Iterative Delivery Over Big Bang Releases
The site was not built in one go. It was deployed to production within hours of starting, initially just a working SSR page with the basic structure. Features were added incrementally: the telemetry gauge animations, the blog system, security headers, analytics. Each change was a small, deployable unit.

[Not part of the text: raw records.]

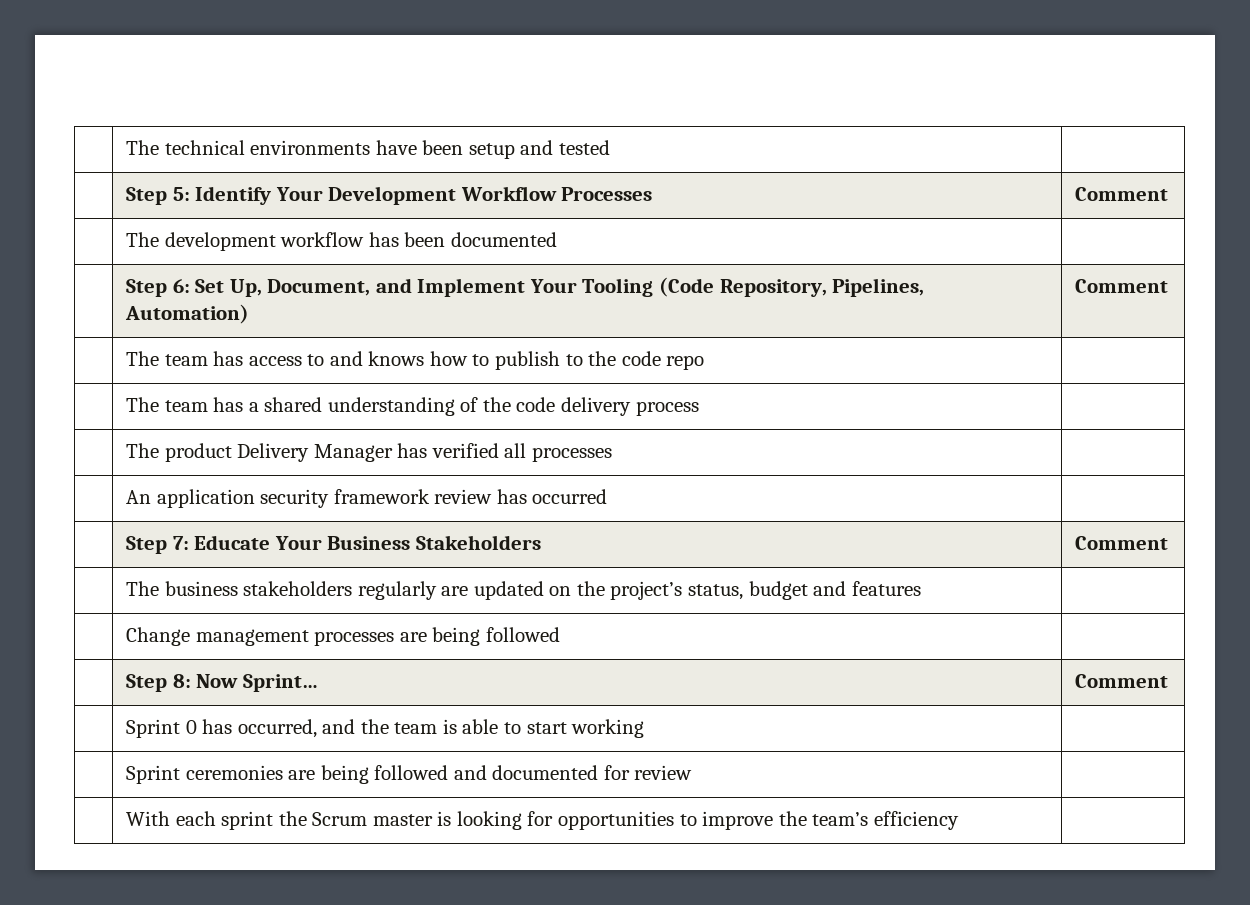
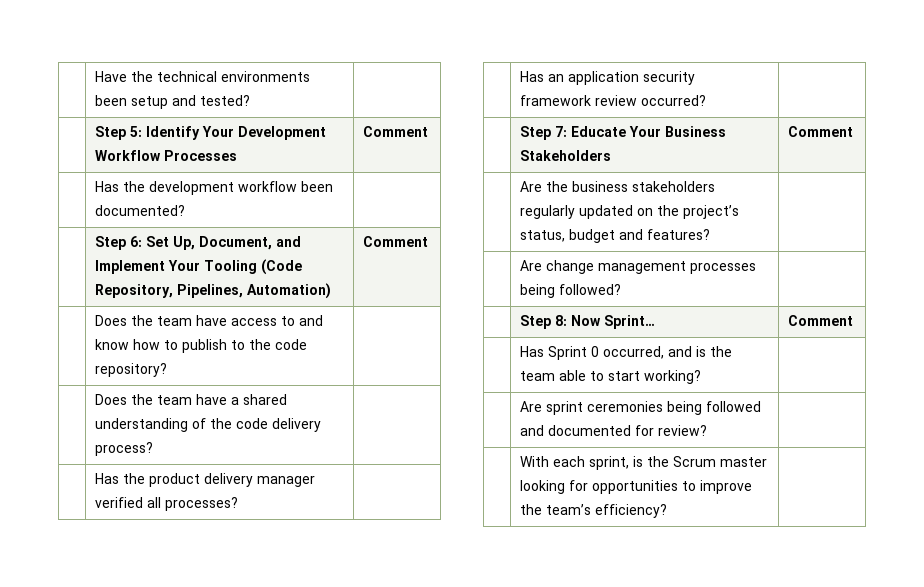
- | The technical environments have been setup and tested |
+ | Have the technical environments been setup and tested? |
- | The development workflow has been documented |
+ | Has the development workflow been documented? |
- | The team has access to and knows how to publish to the code repo |
- | The team has a shared understanding of the code delivery process |
- | The product Delivery Manager has verified all processes |
- | An application security framework review has occurred |
+ | Does the team have access to and know how to publish to the code repository? |
+ | Does the team have a shared understanding of the code delivery process? |
+ | Has the product delivery manager verified all processes? |
+ | Has an application security framework review occurred? |
- | The business stakeholders regularly are updated on the project’s status, budget and features |
- | Change management processes are being followed |
+ | Are the business stakeholders regularly updated on the project’s status, budget and features? |
+ | Are change management processes being followed? |
- | Sprint 0 has occurred, and the team is able to start working |
- | Sprint ceremonies are being followed and documented for review |
+ | Has Sprint 0 occurred, and is the team able to start working? |
+ | Are sprint ceremonies being followed and documented for review? |
- | With each sprint the Scrum master is looking for opportunities to improve the team’s efficiency |
+ | With each sprint, is the Scrum master looking for opportunities to improve the team’s efficiency? |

It is agile as a mindset. The pipeline enables it because pushing a small change to production takes minutes rather than hours. When the cost of deployment is near zero, you naturally gravitate toward smaller, more frequent changes. When deployment is painful, you batch changes together, which increases risk and makes debugging harder.
The Stack
For anyone building something similar:
- Angular 21 with
@angular/ssrandoutputMode: server - Express 5 via
AngularNodeAppEngine - Lambda Web Adapter layer (ARM64), which wraps Express as a Lambda function
- CloudFront with dual origins: S3 for static assets, Lambda Function URL for SSR
- CDK with a self-mutating CodePipeline watching two repositories
- TailwindCSS v4 via
@tailwindcss/postcss(Angular's built-in support does not fully handle v4 syntax) - Blog system built from markdown files processed at build time into bundled JSON
The total infrastructure cost for a low-traffic site is effectively zero, comfortably within the AWS free tier.
More important than the specific tools, though, is understanding why you are choosing each one. If you cannot articulate the principle behind a decision, you probably have not made the decision yet. You have simply defaulted to something familiar. Familiar is not always the right choice.